Außerdem weist die goldglänzende Bronzefarbe des vogelähnlichen Engels darauf hin, dass er seine Existenz im Licht der göttlichen Wahrheit führt, darin beheimatet und damit umhüllt ist, da Gold als christliches Symbol der Wahrheit gilt. Dieser ist mit Kopf und Blick stets nach der Höhe des Himmels gerichtet, was als seine unmittelbare Verbundenheit mit Gott und Treue ihm gegenüber zu verstehen ist.
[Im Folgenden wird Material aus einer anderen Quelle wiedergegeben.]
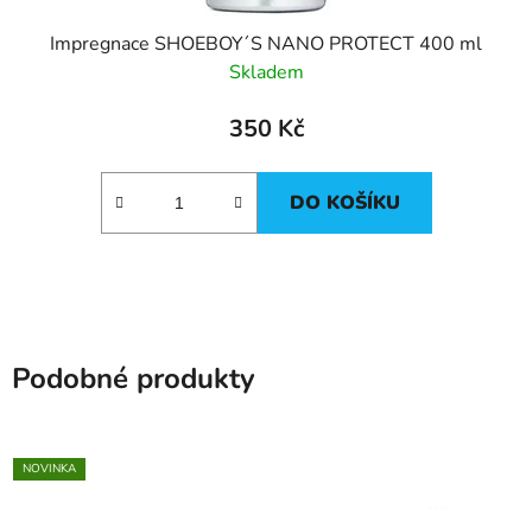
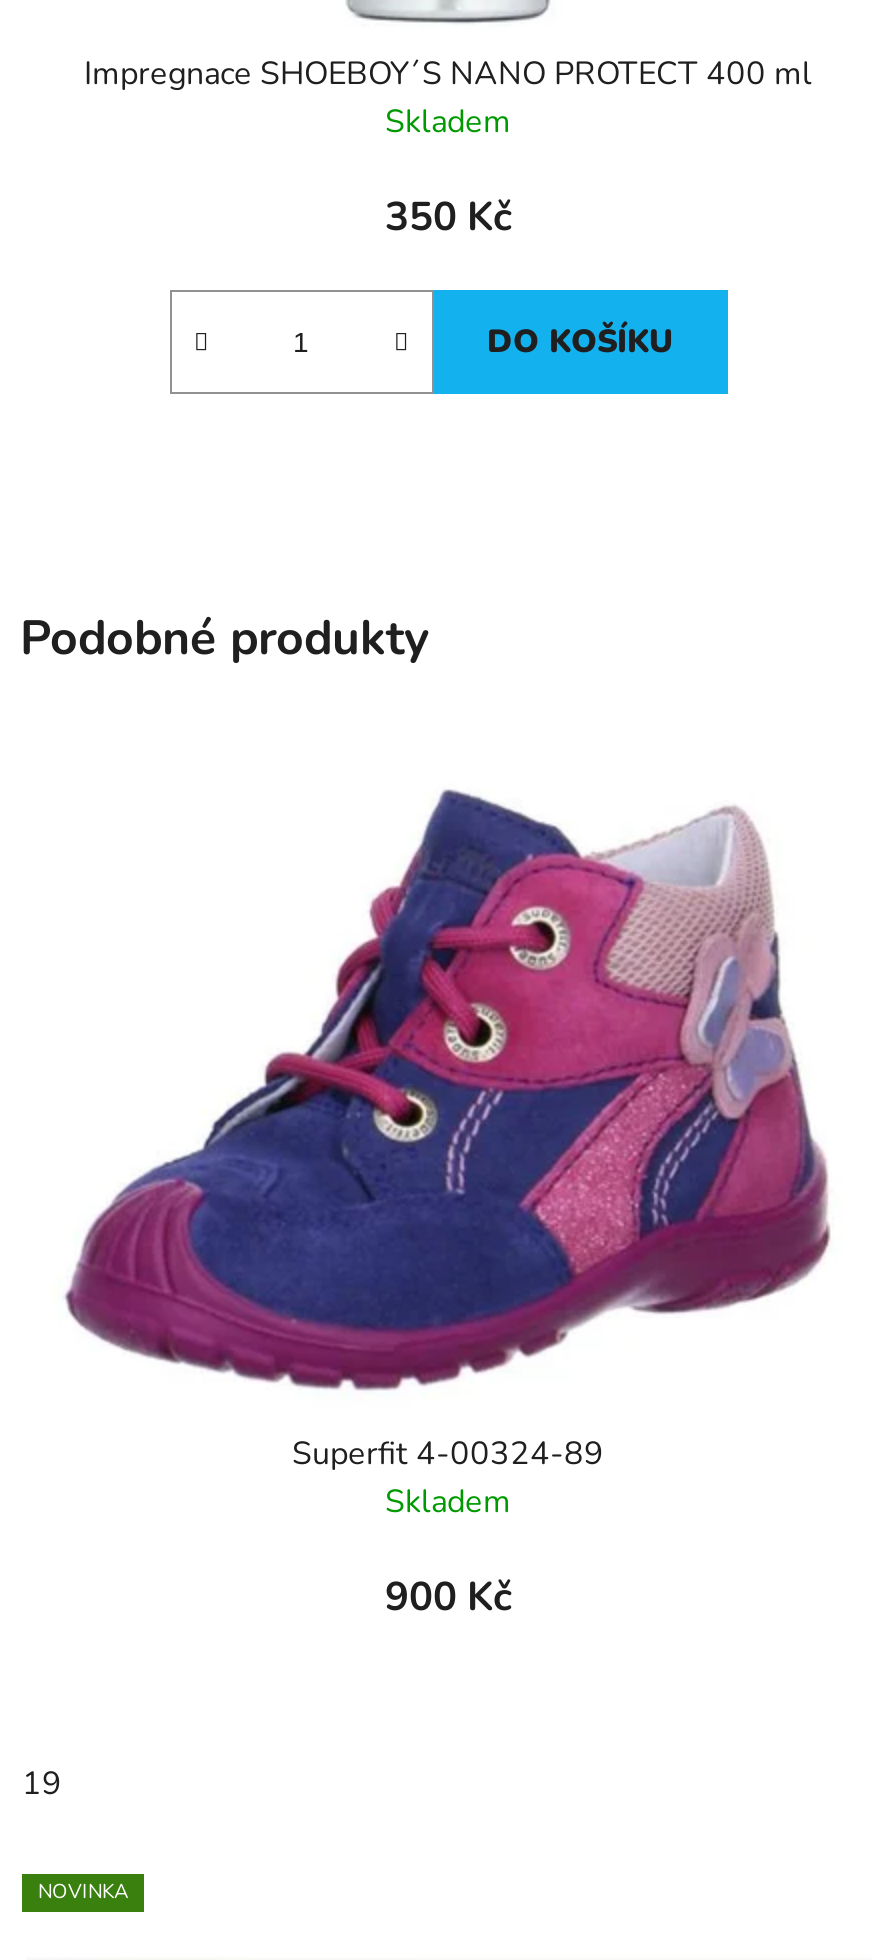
none -> [22,1762,62,1806] 19
none -> [64,788,832,1624] [image] | Superfit 4-00324-89 | Skladem | 900 Kč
Die untere Figur, „Der gefallene Engel“, dargestellt als Schlange mit menschlichem Kopf, kriechend, mit geschlossenen Augen und einem atrophischen Flügel, der ihm als Erinnerung seiner himmlischen Herkunft bleibt, spielt auf die biblische Verfluchung der Schlange aus dem Himmelsgarten (Genesis 3,15) oder des Teufels, des Oberhaupts der gefallenen Engel, in Schlangengestalt an. Der gefallene Engel richtet den Kopf geradeaus und sucht keine Versöhnung mit Gott. Aus Hochmut zeigt er sich völlig zufrieden mit seinem Zustand und scheint auf Gottes Aufruf und Bemühungen zur Erlösung der Menschheit sowohl taub als auch blind zu sein. Der negativen Gestalt hat der Bildhauer auch eine passende Farbe gegeben, den dunklen Ton der oxydierten Bronze mit grünen Akzenten des oxydierten Kupfers, das diese Metalllegierung enthält. Eine Art Dynamik kennzeichnet diese Figur, die den Eindruck erweckt, rastlos herum zu kriechen, um sein Böses überall anzurichten, zumal seine Zeit auf der Welt befristet ist, während die Engel-Skulptur, in ihrer regungslosen Stille, auf den Frieden und die Ewigkeit des Reiches Gottes verweist. 

S.E. Bischof Virgil Bercea rät den Passanten, wenn sie durch den Innenhof der Kathedrale spazieren, selbst wenn sie nicht hineingehen, beim Anblick der Engel-Skulpturen über alles Materielle hinaus auch über das Geistige nachzudenken.
 
Zum Schluss bedankte sich der Bischof bei allen Anwesenden und sprach ein Gebet für den vor ein paar Tagen verstorbenen Meister der rumänischen Gegenwartskunst und Professor, Ioan Aurel Mure{an.